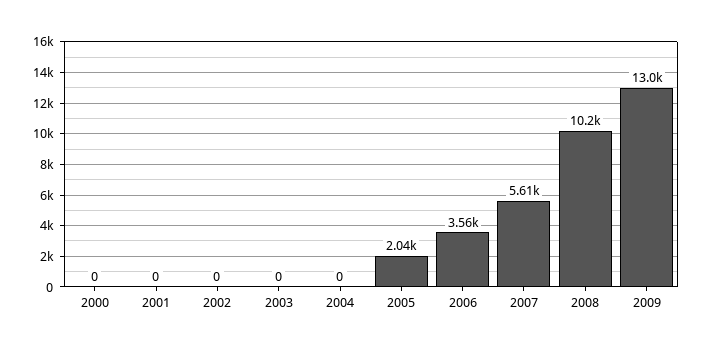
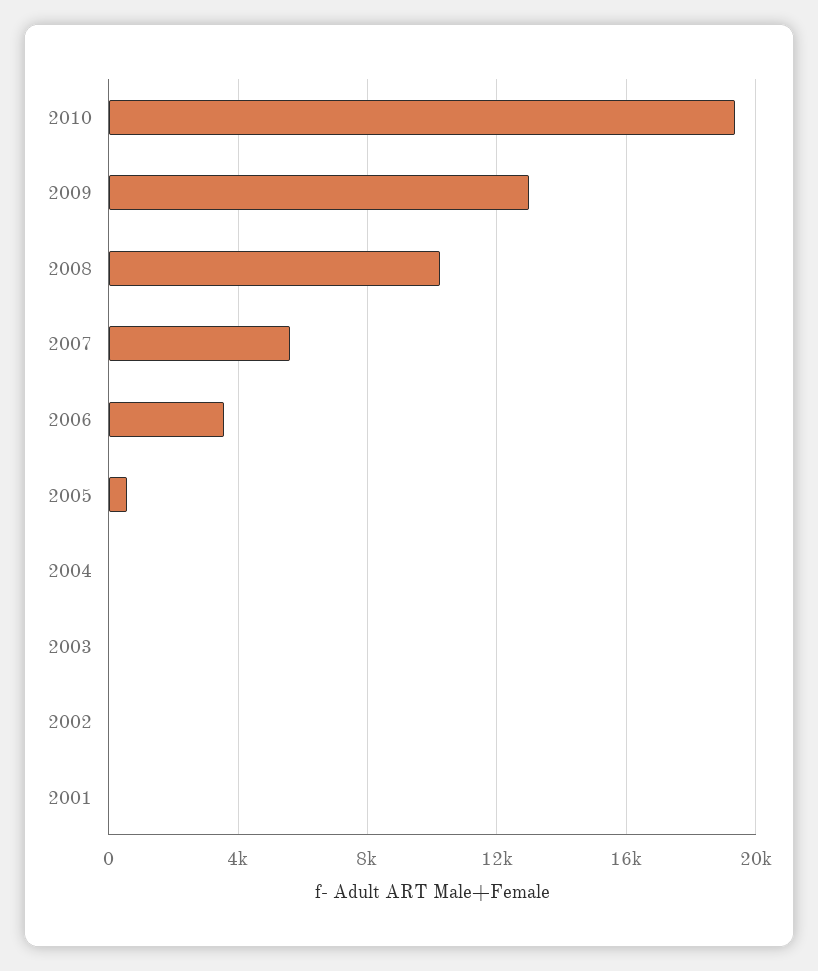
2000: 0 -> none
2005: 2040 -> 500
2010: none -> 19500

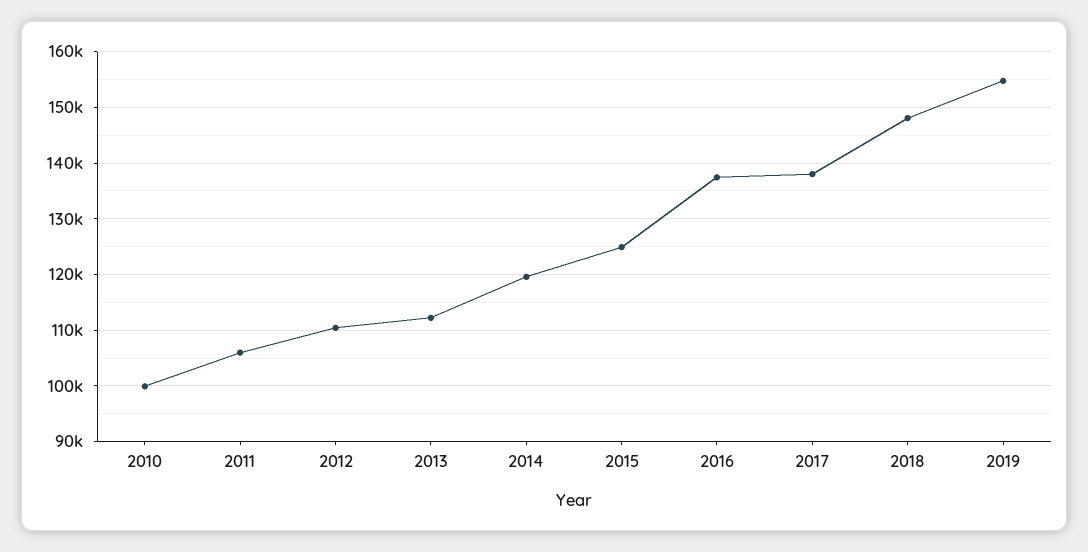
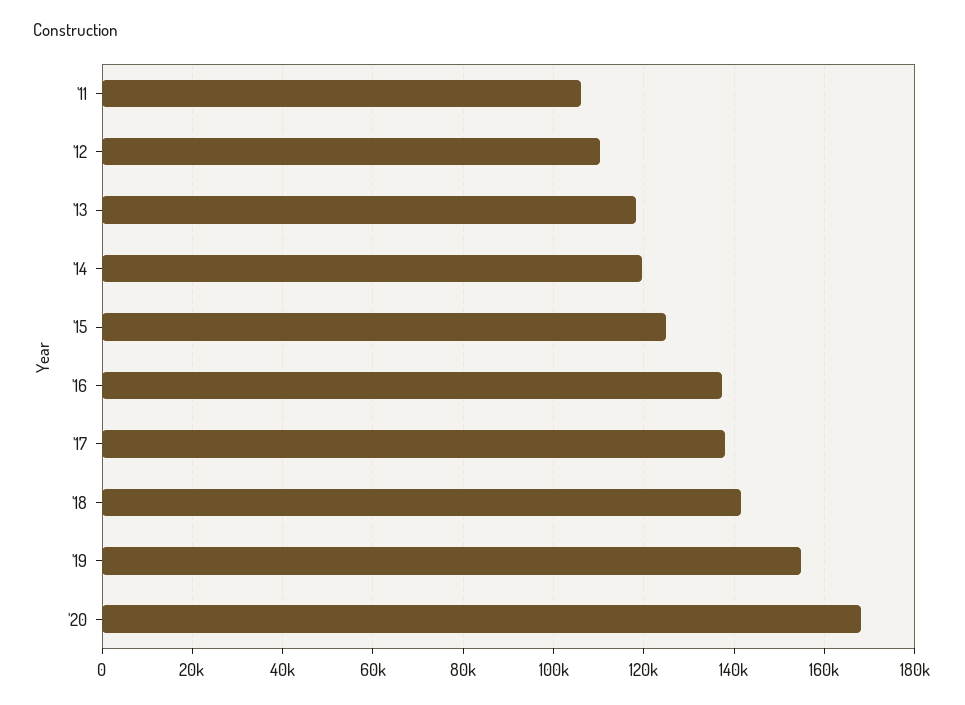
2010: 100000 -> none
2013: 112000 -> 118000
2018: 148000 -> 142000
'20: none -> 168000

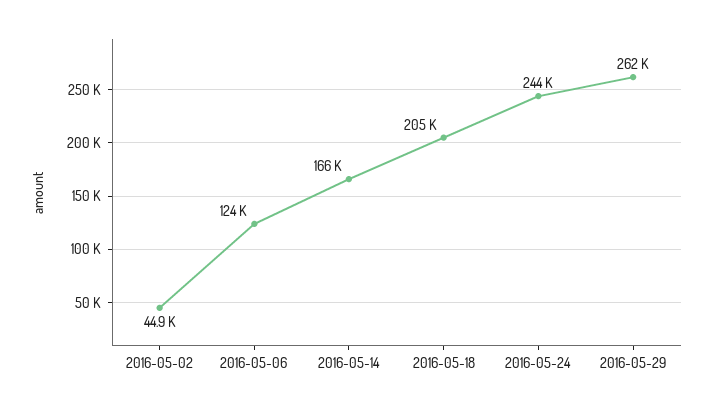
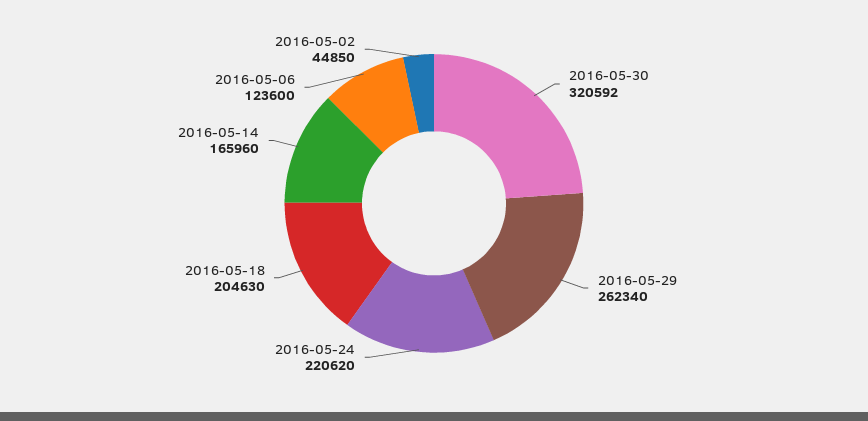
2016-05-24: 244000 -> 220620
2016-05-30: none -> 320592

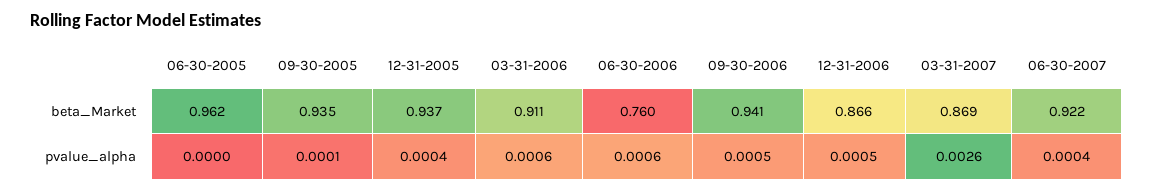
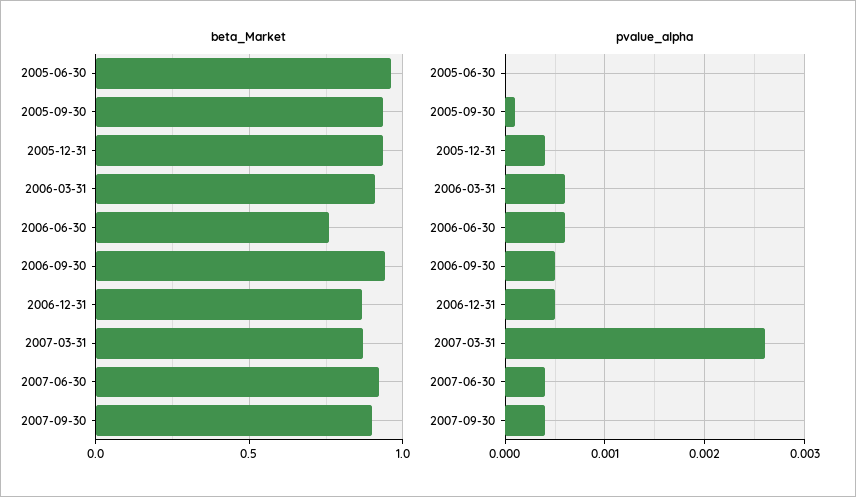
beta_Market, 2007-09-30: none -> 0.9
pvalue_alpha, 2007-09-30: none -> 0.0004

--------

What to produce -
If an entry contains a picture, skip the picture and reproduce everything else exactly.

Written solution -
2000: 0 -> none
2005: 2040 -> 500
2010: none -> 19500

2010: 100000 -> none
2013: 112000 -> 118000
2018: 148000 -> 142000
'20: none -> 168000

2016-05-24: 244000 -> 220620
2016-05-30: none -> 320592

beta_Market, 2007-09-30: none -> 0.9
pvalue_alpha, 2007-09-30: none -> 0.0004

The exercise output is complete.